Indoor Air Quality Dataset with Activities of Daily Living in Low to Middle-income Communities
Prasenjit Karmakar, Swadhin Pradhan, Sandip Chakraborty
TL;DR
This paper tackles the paucity of indoor air quality data in developing countries by presenting a large-scale, activity-contextualized IAQ dataset collected in India. The authors deploy a low-cost, multi-sensor platform (DALTON) across 30 sites in four regions over six months, coupled with real-time activity annotations via a speech-to-text app, and provide floor plans to study pollutant spread. The dataset comprises around 89.1 million pollutant samples and 3957 activity annotations, enabling analyses of source emission, ventilation effects, and floor-plan influences, as well as ML tasks like activity recognition and cooking-item classification with strong performance in controlled scenarios.

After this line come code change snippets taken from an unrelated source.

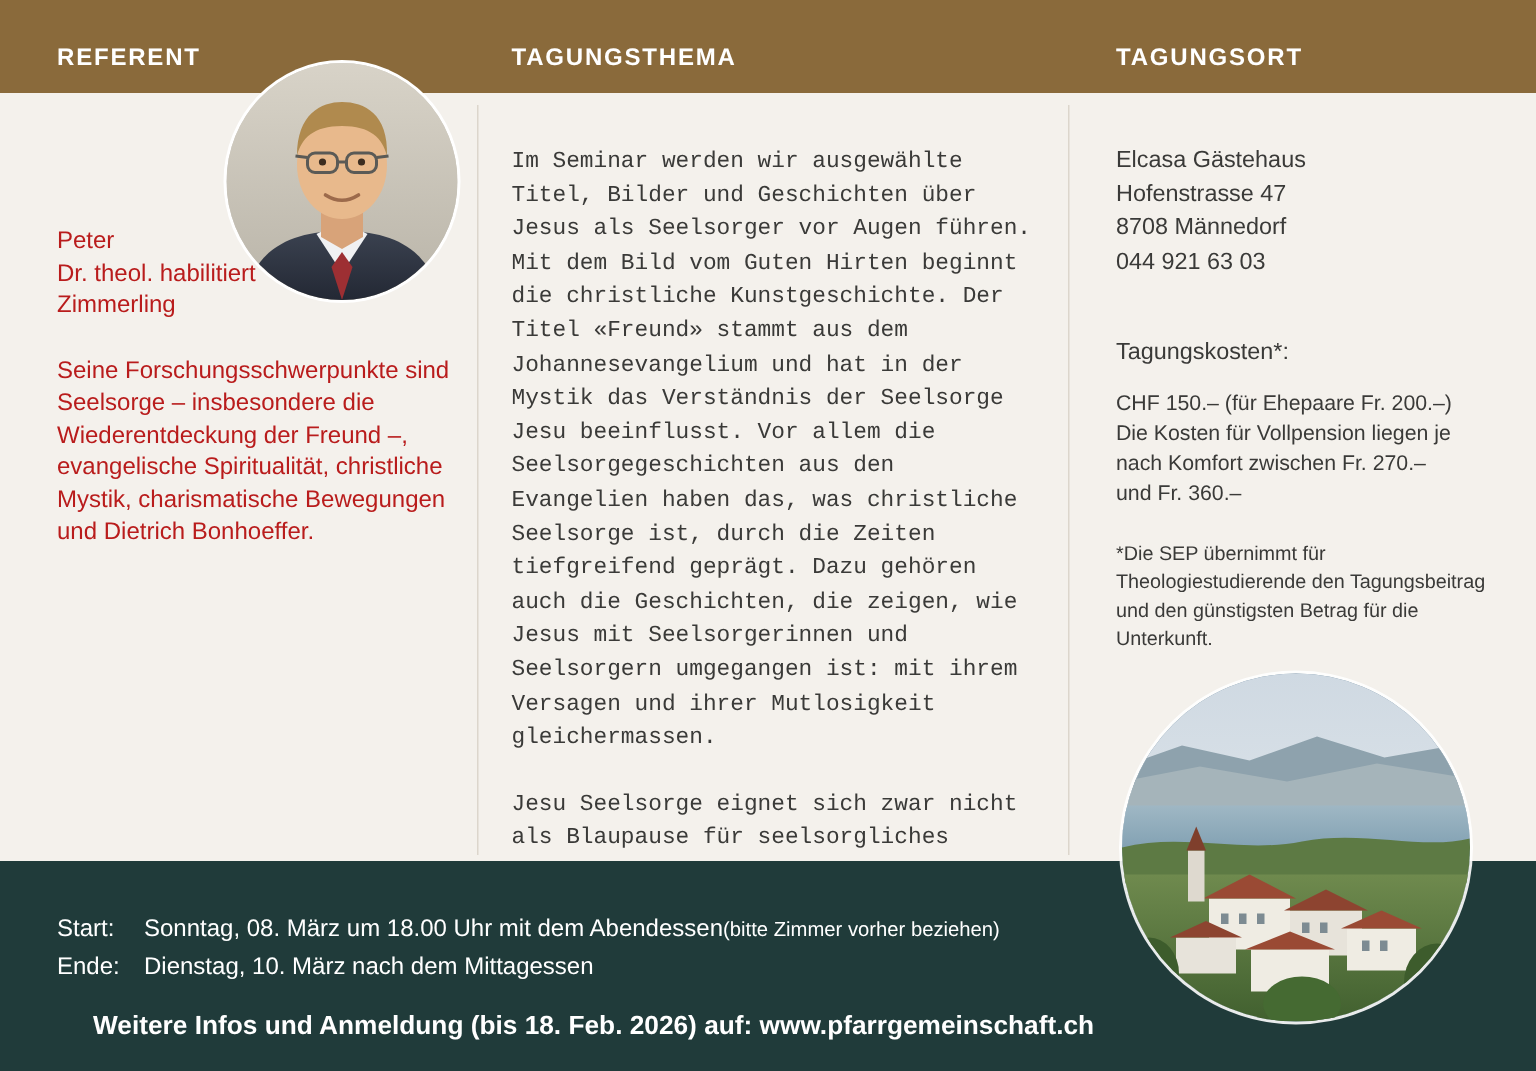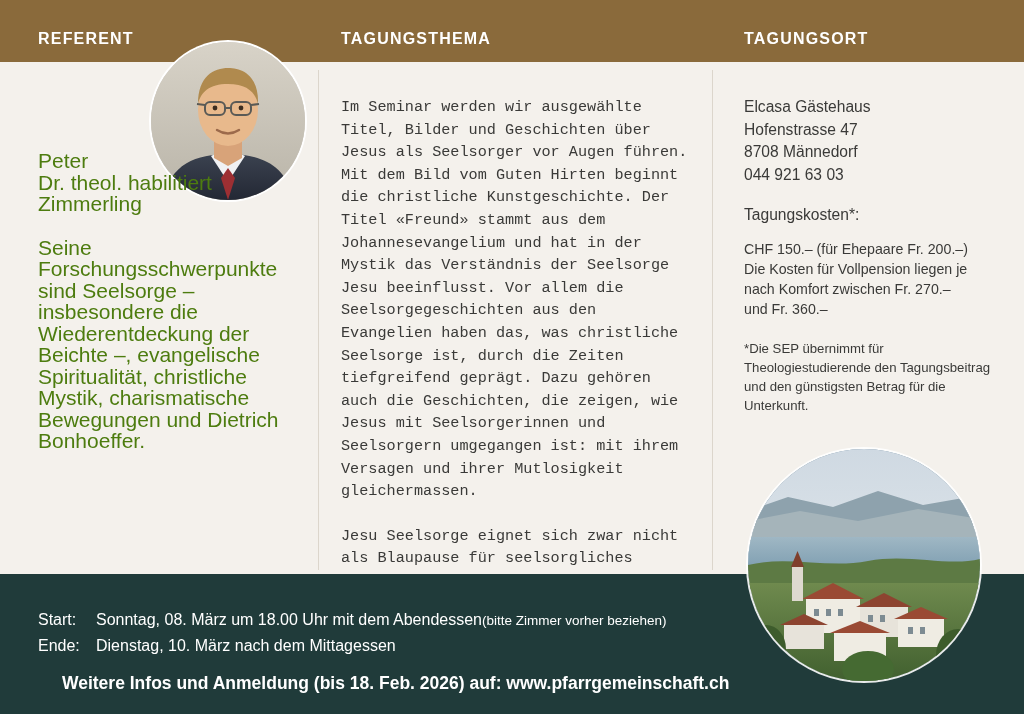"Elcasa Gästehaus" .col-right .addr { margin: 0 0 18px 0 -> 0 0 38px 0 }
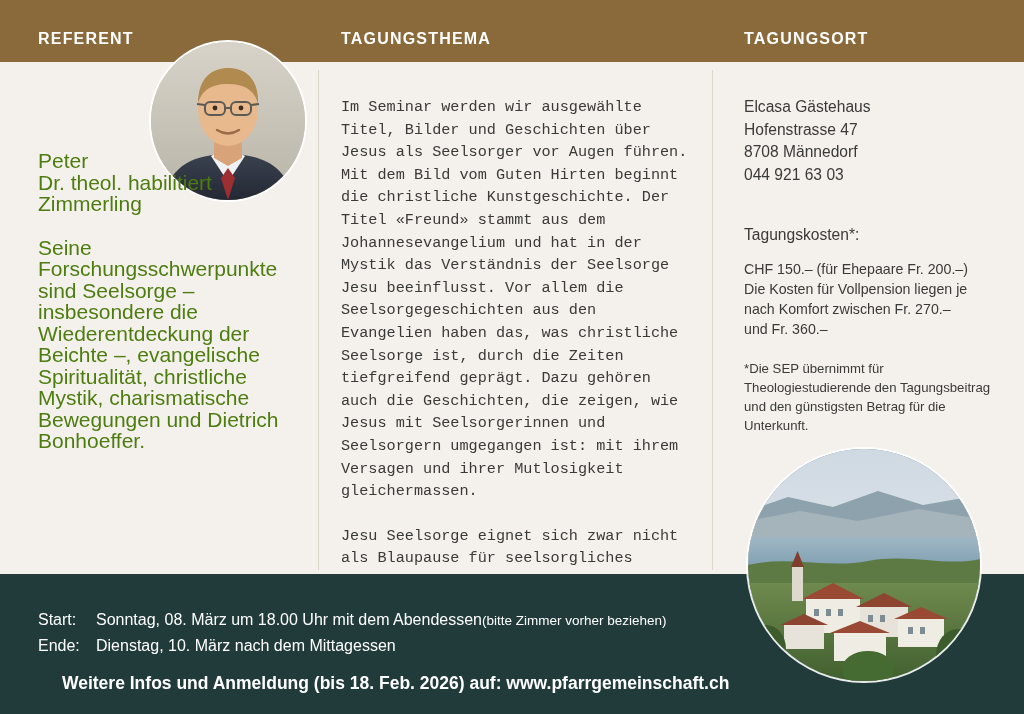"Peter" .col-left { color: #4d7c0f -> #b91c1c; font-size: 21px -> 16px }
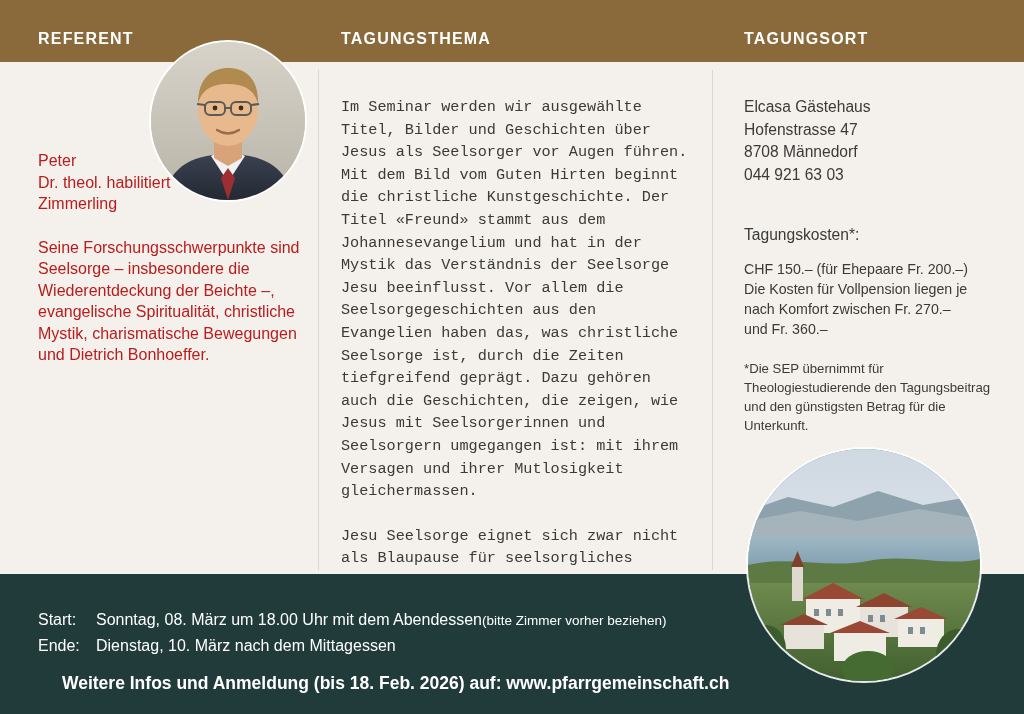"Seine Forschungsschwerpunkte sind" p { text: Beichte -> Freund }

Openly available under AGPL-3.0, the dataset supports data-driven indoor design, smart ventilation policies, and pollution-aware applications in LMIC contexts, with ongoing updates and community contributions.
Abstract
In recent years, indoor air pollution has posed a significant threat to our society, claiming over 3.2 million lives annually. Developing nations, such as India, are most affected since lack of knowledge, inadequate regulation, and outdoor air pollution lead to severe daily exposure to pollutants. However, only a limited number of studies have attempted to understand how indoor air pollution affects developing countries like India. To address this gap, we present spatiotemporal measurements of air quality from 30 indoor sites over six months during summer and winter seasons. The sites are geographically located across four regions of type: rural, suburban, and urban, covering the typical low to middle-income population in India. The dataset contains various types of indoor environments (e.g., studio apartments, classrooms, research laboratories, food canteens, and residential households), and can provide the basis for data-driven learning model research aimed at coping with unique pollution patterns in developing countries. This unique dataset demands advanced data cleaning and imputation techniques for handling missing data due to power failure or network outages during data collection. Furthermore, through a simple speech-to-text application, we provide real-time indoor activity labels annotated by occupants. Therefore, environmentalists and ML enthusiasts can utilize this dataset to understand the complex patterns of the pollutants under different indoor activities, identify recurring sources of pollution, forecast exposure, improve floor plans and room structures of modern indoor designs, develop pollution-aware recommender systems, etc.